--- WHAT YOU ARE ASKED TO DO ---
Take the line that contains "row order: Variety (rev.) descending" as the first line and the last line of the material below as the final one; reproduce exactly the lines between, inclusive.

--- RECORDED DATA ---

____

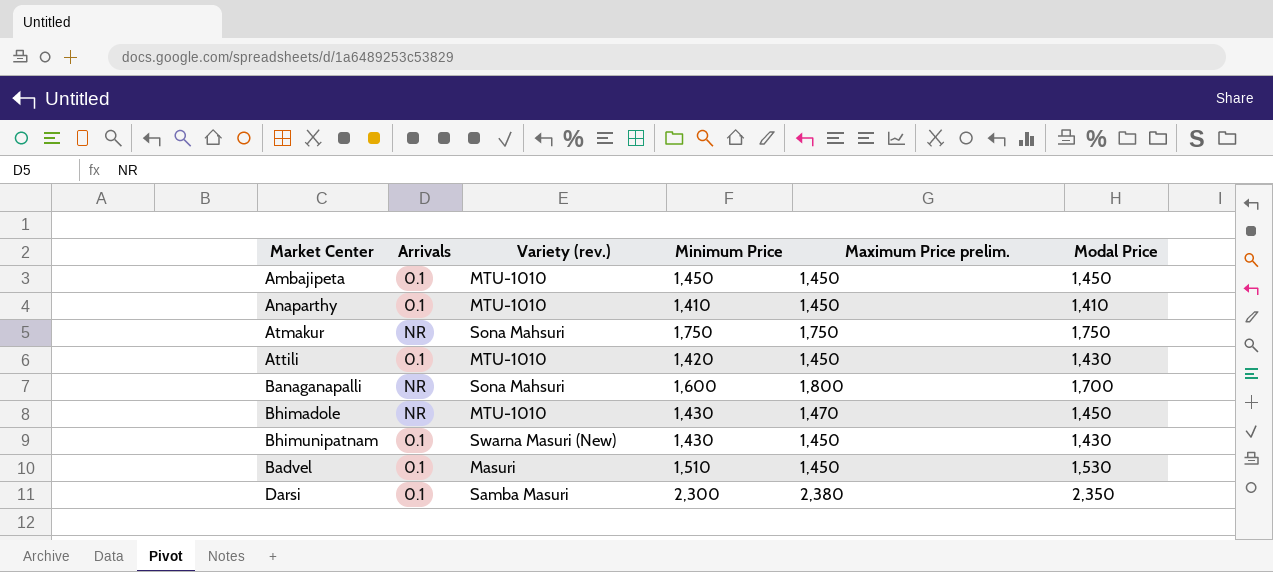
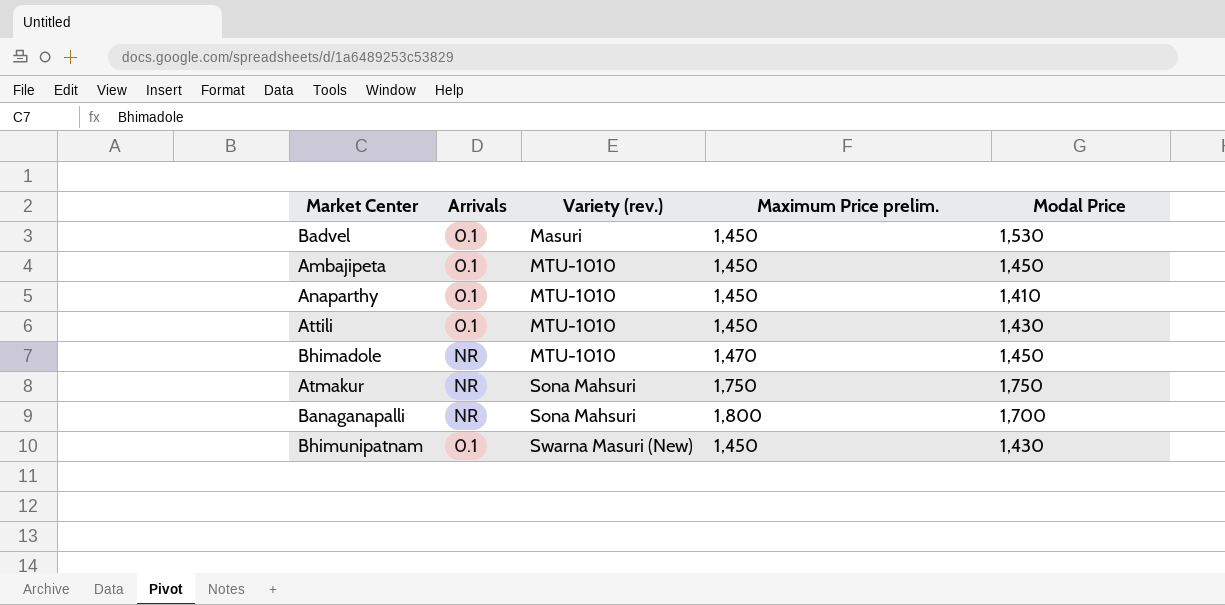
row order: none -> Variety (rev.) ascending
column Minimum Price | position: 4 -> none
row Darsi: 0.1 | Samba Masuri | 2,300 | 2,380 | 2,350 -> none

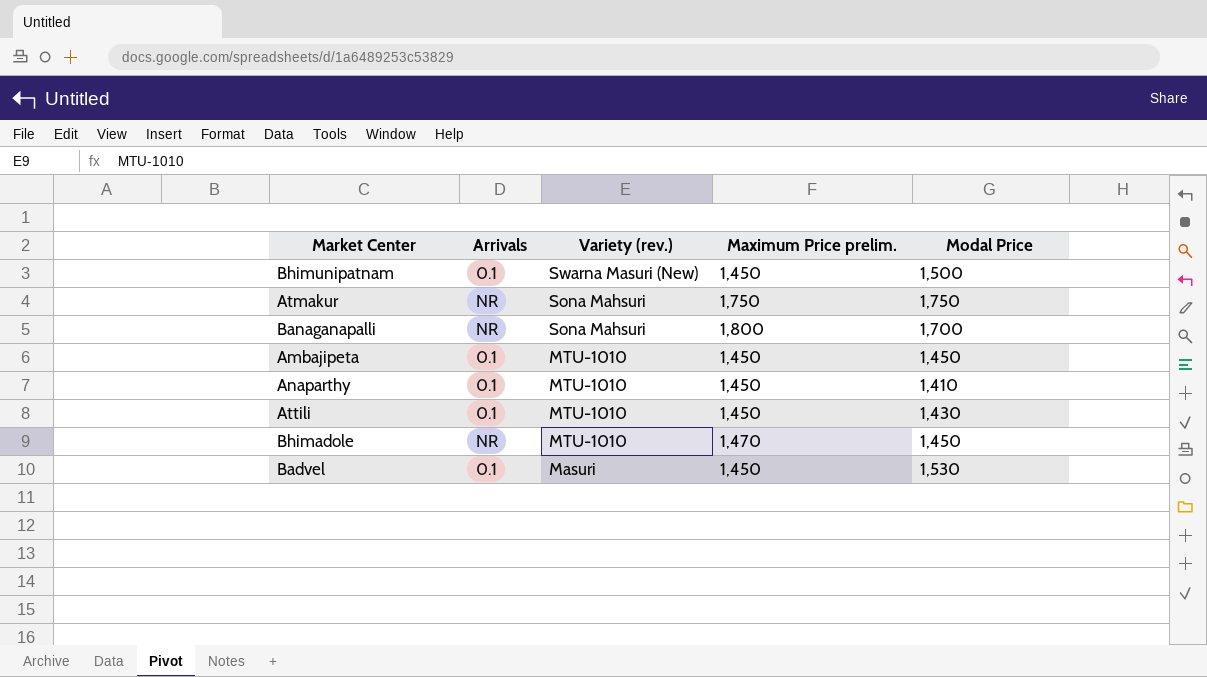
row order: Variety (rev.) ascending -> Variety (rev.) descending
Bhimunipatnam | Modal Price: 1,430 -> 1,500

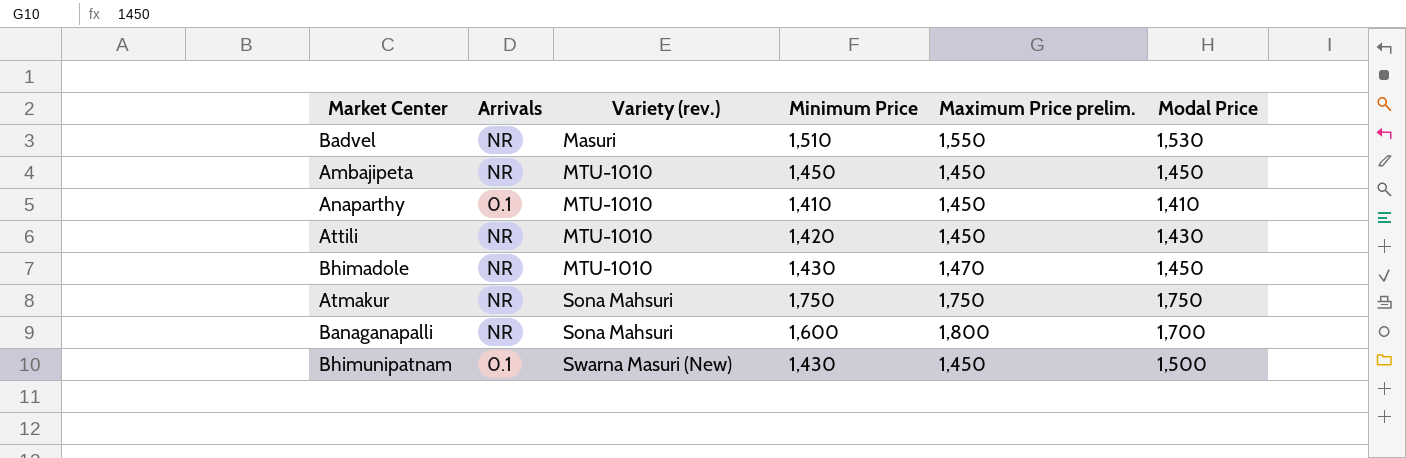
row order: Variety (rev.) descending -> Variety (rev.) ascending
column Minimum Price | position: none -> 4
Badvel | Arrivals: 0.1 -> NR
Badvel | Maximum Price prelim.: 1,450 -> 1,550
Ambajipeta | Arrivals: 0.1 -> NR
Attili | Arrivals: 0.1 -> NR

____

--- ANSWER AREA ---
row order: Variety (rev.) descending -> Variety (rev.) ascending
column Minimum Price | position: none -> 4
Badvel | Arrivals: 0.1 -> NR
Badvel | Maximum Price prelim.: 1,450 -> 1,550
Ambajipeta | Arrivals: 0.1 -> NR
Attili | Arrivals: 0.1 -> NR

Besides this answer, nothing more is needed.